Task goal
An exact copy of the entries, with every picture omitted, is what is needed here.

Data
=== Begin Enclosure ===

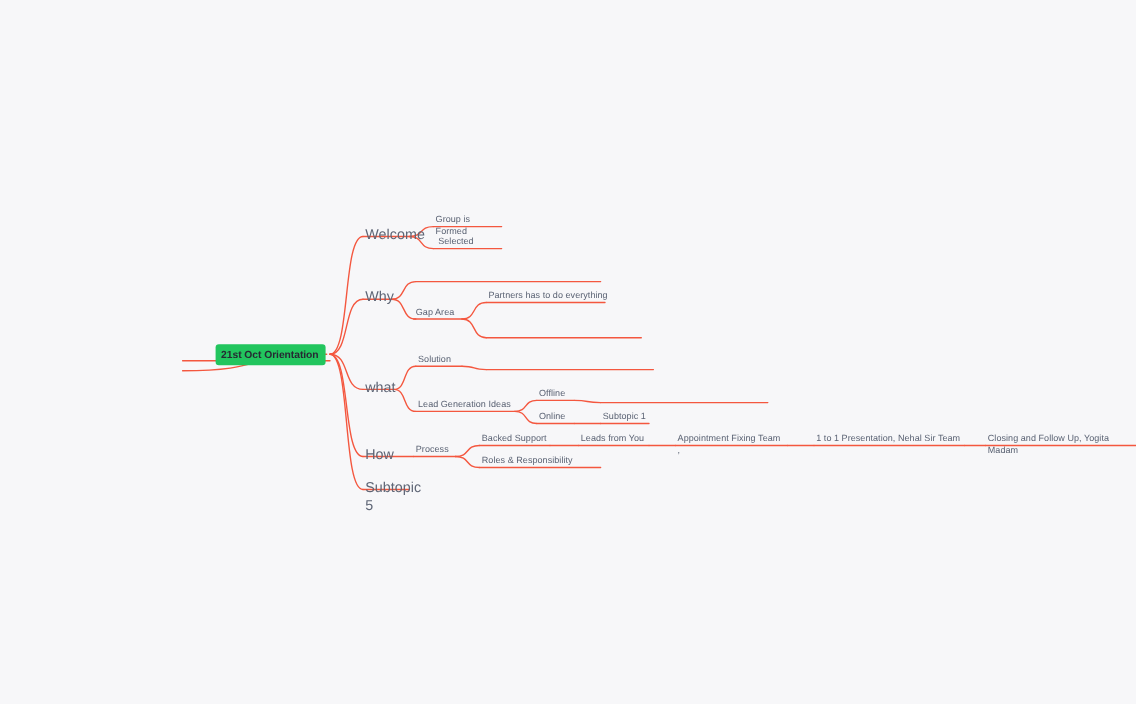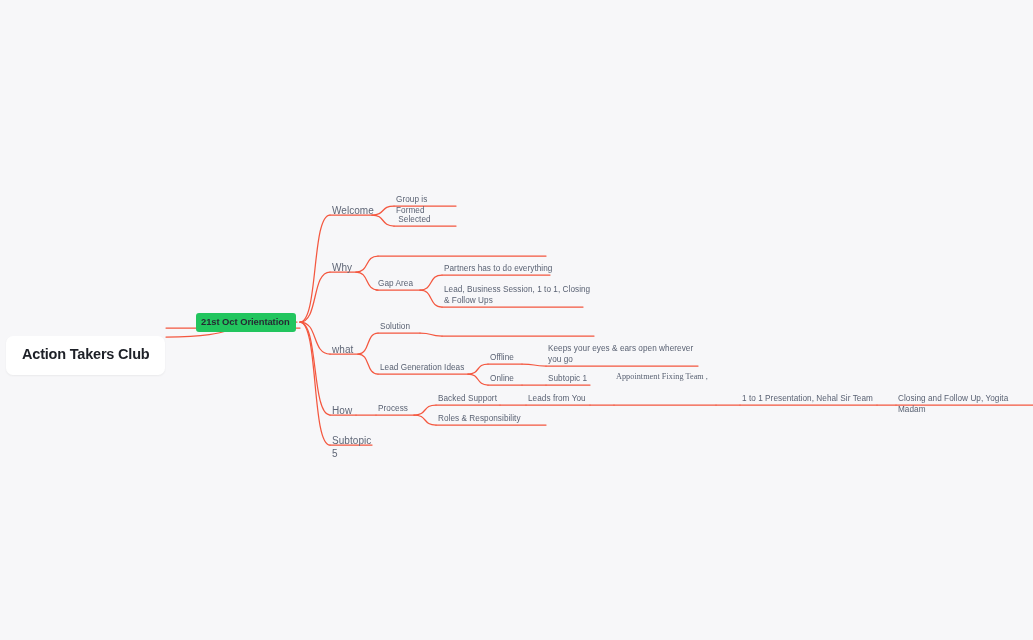"Welcome" .node.level1 { font-size: 10px -> 13px }
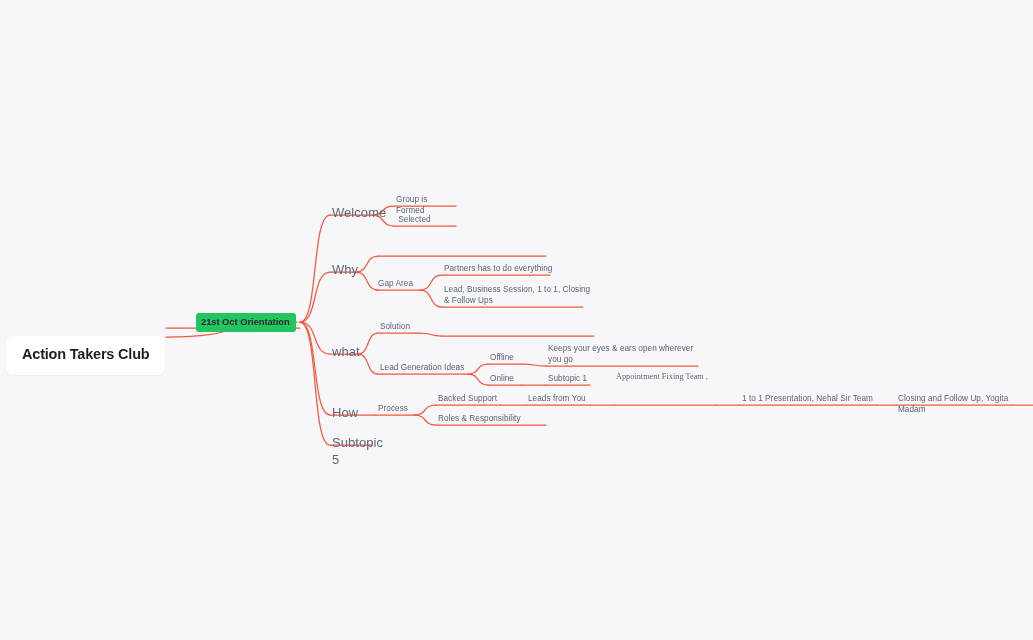"Lead, Business Session, 1 to" div.node { html: <div>Lead, Business Session, 1 to 1, Closing &amp; Follow Ups</div> -> none }
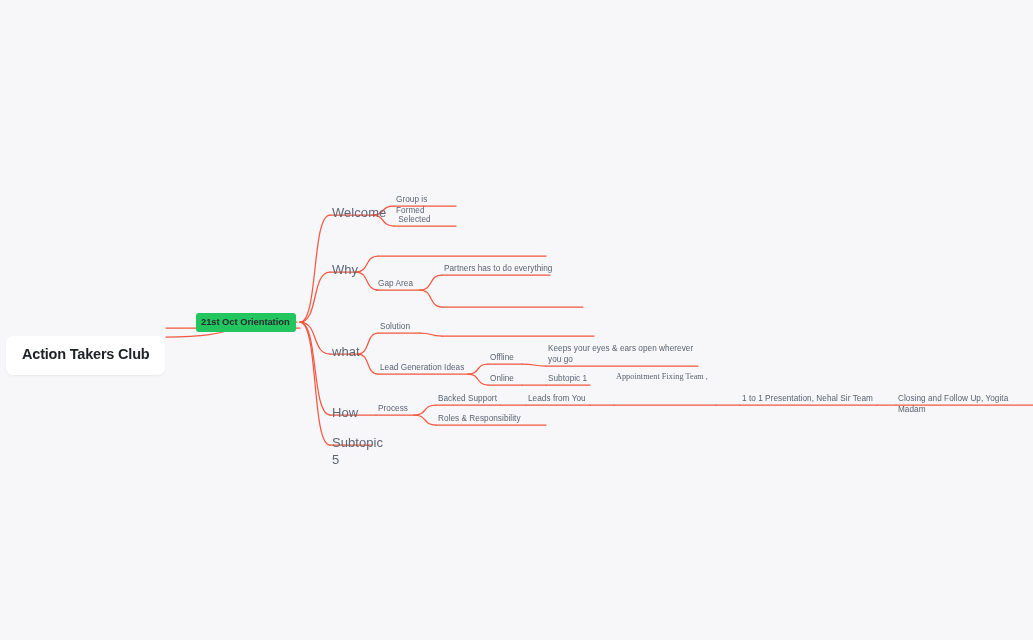"Action Takers Club" div.node { html: <div>Action Takers Club</div> -> none }
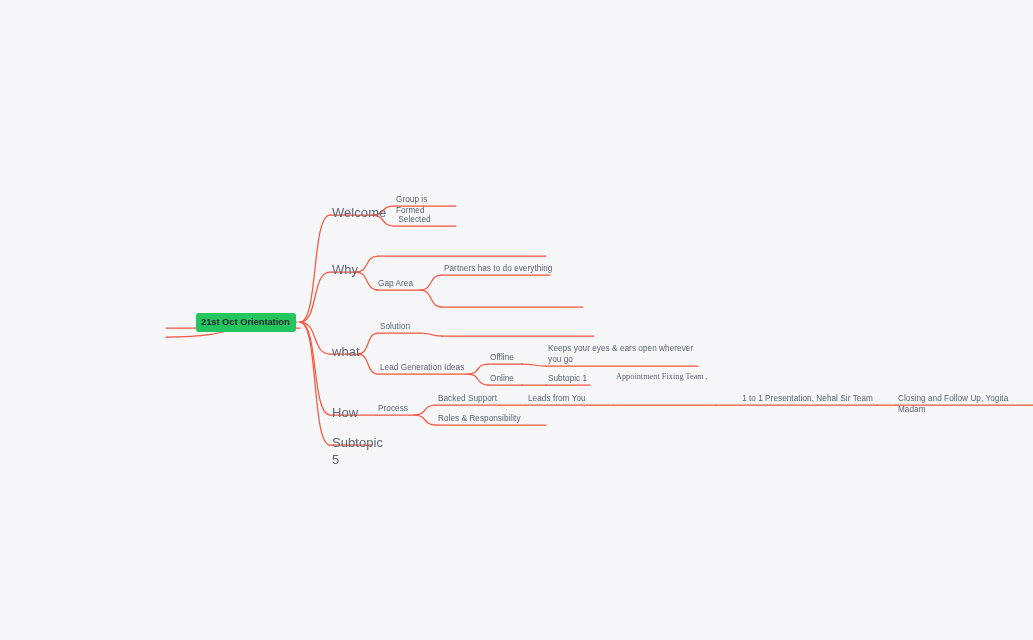"Keeps your eyes & ears" div.node { html: <div>Keeps your eyes &amp; ears open wherever you go</div> -> none }
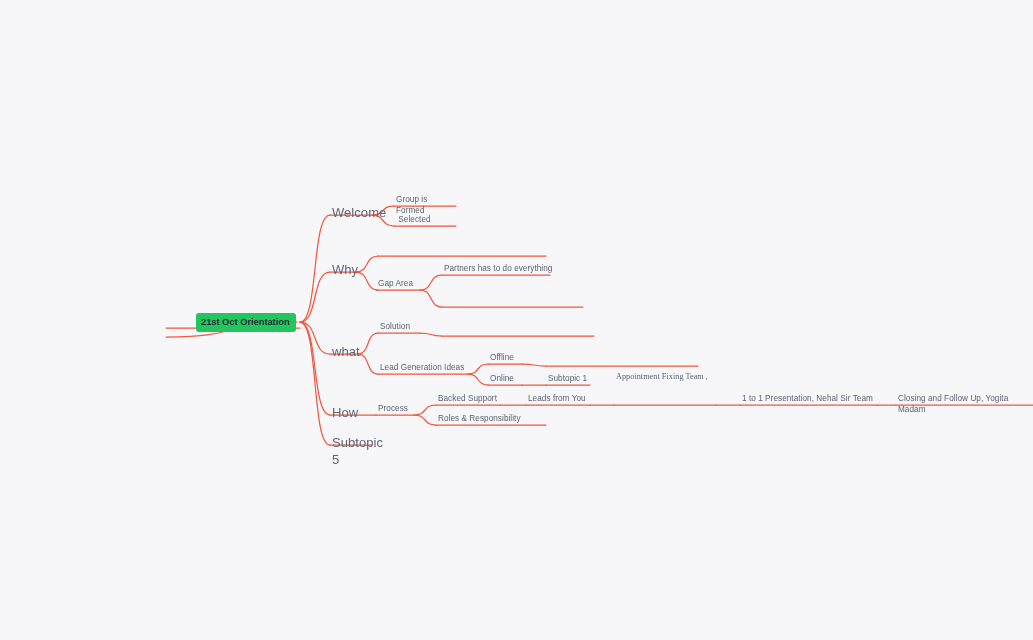"Appointment Fixing Team ," div.node { font-family: Liberation Serif, serif -> none; top: 372px -> 394px }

=== End Enclosure ===

Exercise result
"Welcome" .node.level1 { font-size: 10px -> 13px }
"Lead, Business Session, 1 to" div.node { html: <div>Lead, Business Session, 1 to 1, Closing &amp; Follow Ups</div> -> none }
"Action Takers Club" div.node { html: <div>Action Takers Club</div> -> none }
"Keeps your eyes & ears" div.node { html: <div>Keeps your eyes &amp; ears open wherever you go</div> -> none }
"Appointment Fixing Team ," div.node { font-family: Liberation Serif, serif -> none; top: 372px -> 394px }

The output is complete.